Having been returned as taoiseach, FitzGerald found in his in-tray a detailed filleting of the planned amendment by his legal right-hand man (Sutherland again). He foretold of unintended legal consequences, medical uncertainty and unpredictable Supreme Court rulings due to what he called the amendment’s “ambiguous and unsatisfactory” wording. Sutherland’s words had a powerful effect on fellow Jesuit-educated FitzGerald, who promptly did a U-turn and ordered his attorney general to come up with a new plan.

Sutherland produced what he called “the confirmative proposal” – an amendment giving constitutional protection for a legislative ban on abortion without affirming the right to life of the unborn. The wording ran thus: “Nothing in this Constitution shall be invoked to invalidate, or to deprive of force or effect, any provision of a law on the ground that it prohibits abortion.”
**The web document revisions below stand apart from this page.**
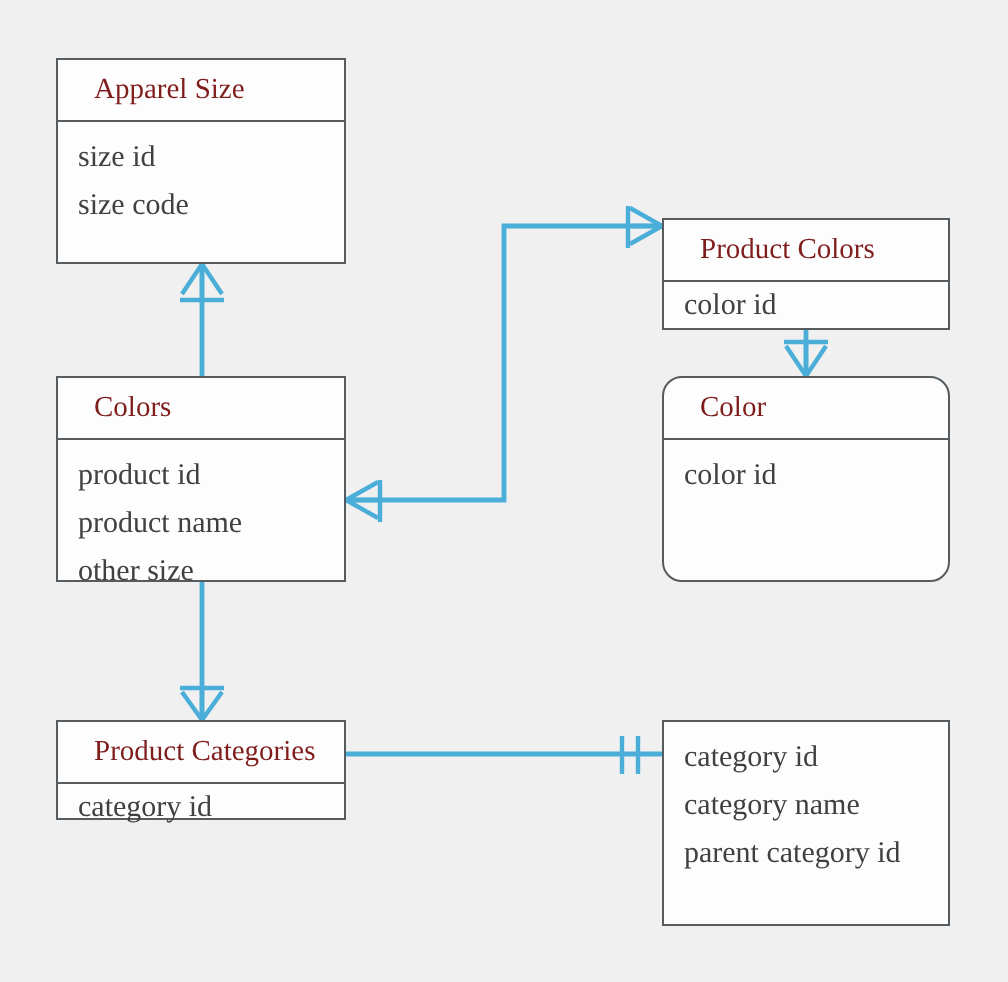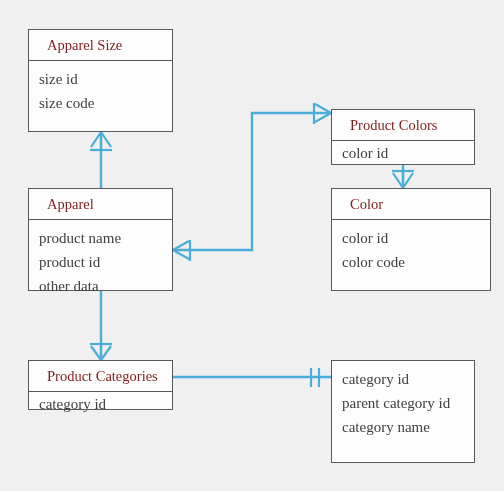"Apparel" div.entity-title { text: Apparel -> Colors }
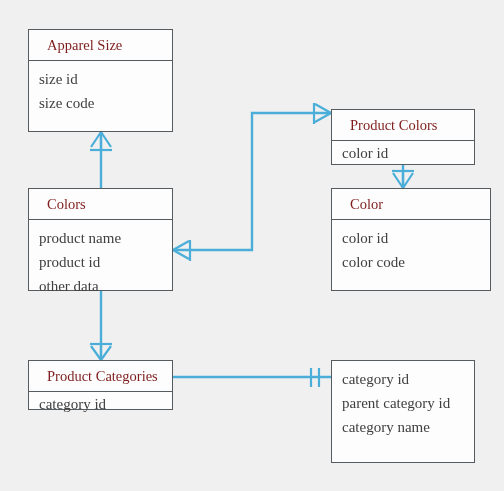"Color" div.entity { border-radius: none -> 10px; width: 160px -> 144px }
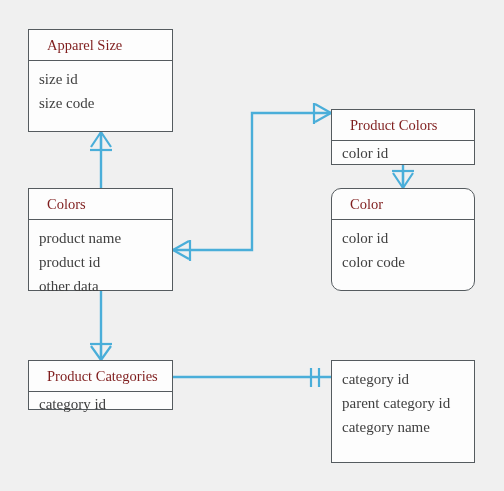"product name" div.attr { order: before "product id" -> after "product id" }
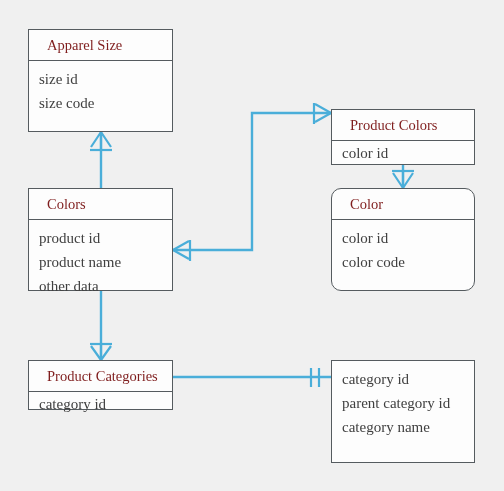"color code" div.attr { html: <div>color code</div> -> none }
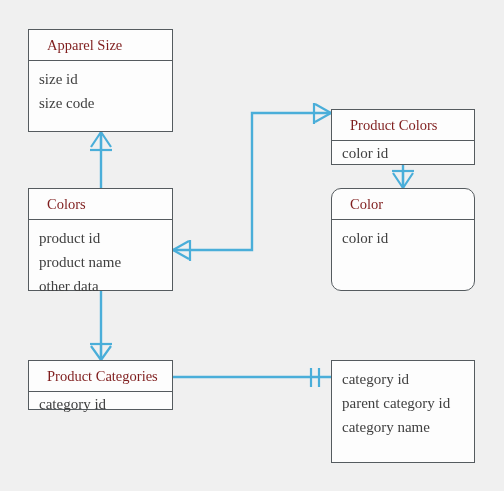"other data" div.attr { text: data -> size }
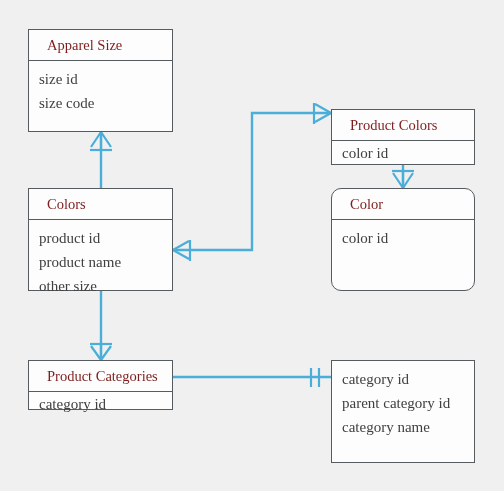"parent category id" div.attr { order: before "category name" -> after "category name" }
Previously confidential files released under the 30-year rule revealed how hard Sutherland pushed for this solution, criticising then minister for justice Michael Noonan for examining other options – that would have been politically more acceptable – without consulting him.

Sutherland told the government not to take the “soft option now”, and while he won the initial battle he ultimately lost the war. His wording was put before Fine Gael and Labour deputies who rejected it by a narrow margin, forcing the government to put the Fianna Fáil wording to the people.
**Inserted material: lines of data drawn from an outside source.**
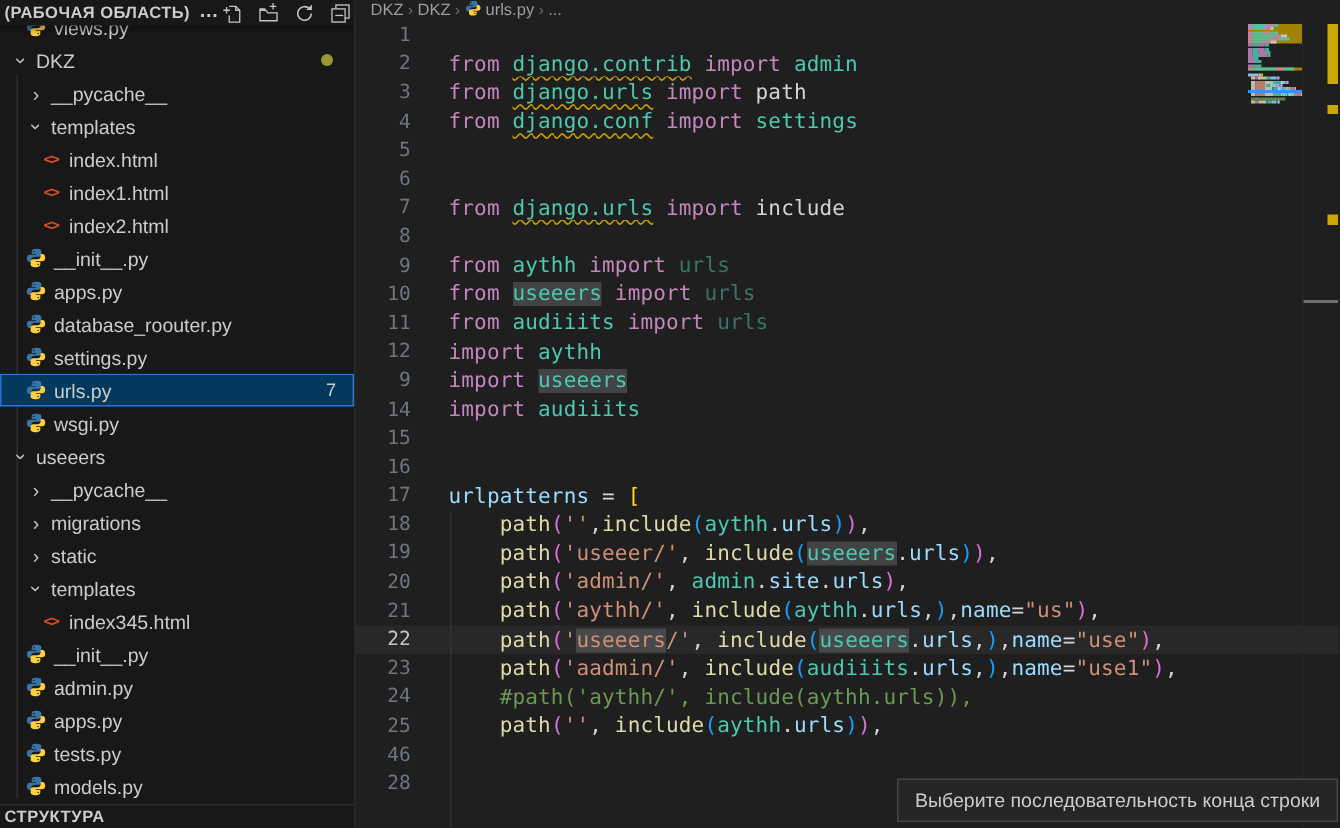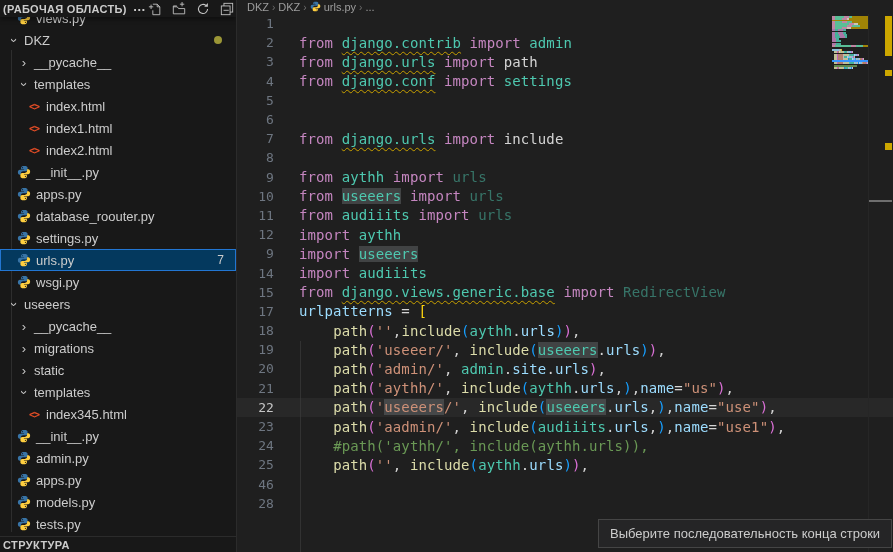"from django.views.generic.base import" div.ct { html: <div><span>from </span><span>django.views.generic.base</span><span> import </span><span>RedirectView</span></div> -> none }
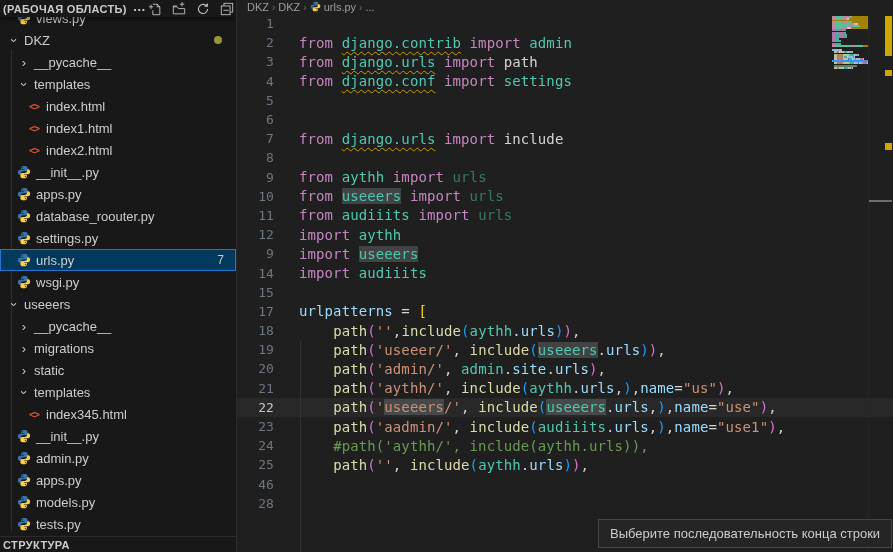"16" div.cl { html: none -> <div> <div>16</div> <div></div> </div> }
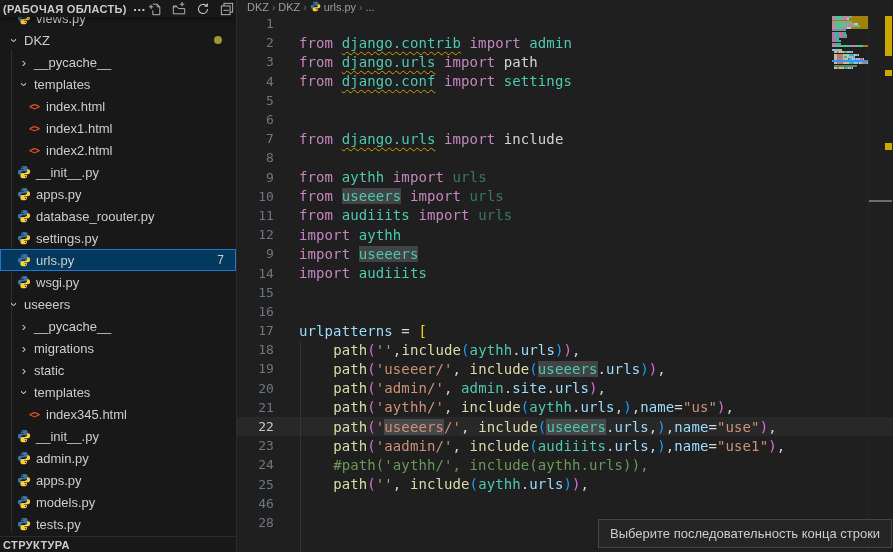"models.py" div.trow { order: before "tests.py" -> after "tests.py" }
What if Sutherland’s wording had triumphed? Dr Tom Hickey of the School of Law and Government at Dublin City University, says it’s “quite possible that, ironically, abortion law would be even more restrictive today than it is; ie that the X case – which, combined with much of what came afterwards – brought about the Protection of Life During Pregnancy Act – probably would not have happened”.

Then again, he says, “surely we’d have something like the Act, and probably – in the absence of ‘the Constitution’ as a block, or as a convenient shield – we’d have more liberal law on the question. The social wars would no doubt have played out, just taken a slightly different form.”

Whether, or to what extent, any government in the past 30 years would have revisited the law on abortion without pressure from the courts is an open question. However, Cahillane says, “It’s interesting all the flaws Sutherland pointed out did actually come to pass and his wording did avoid all of that.

“I don’t know if it would have been more effective in its original aim in prohibiting, preventing or restricting abortion because, essentially, it would have been a constitutional protection for a legislative ban.”

Whatever about hypotheticals, Cahillane believes there is a lesson to be learnt from FitzGerald’s highly unusual decision to publish Sutherland’s advice ahead of the referendum. “Very often politicians hide behind the attorney general’s advice but we never get to see that advice.” While there are some areas where one shouldn’t make advice public, she says, “around referendums I think it would be a good idea”.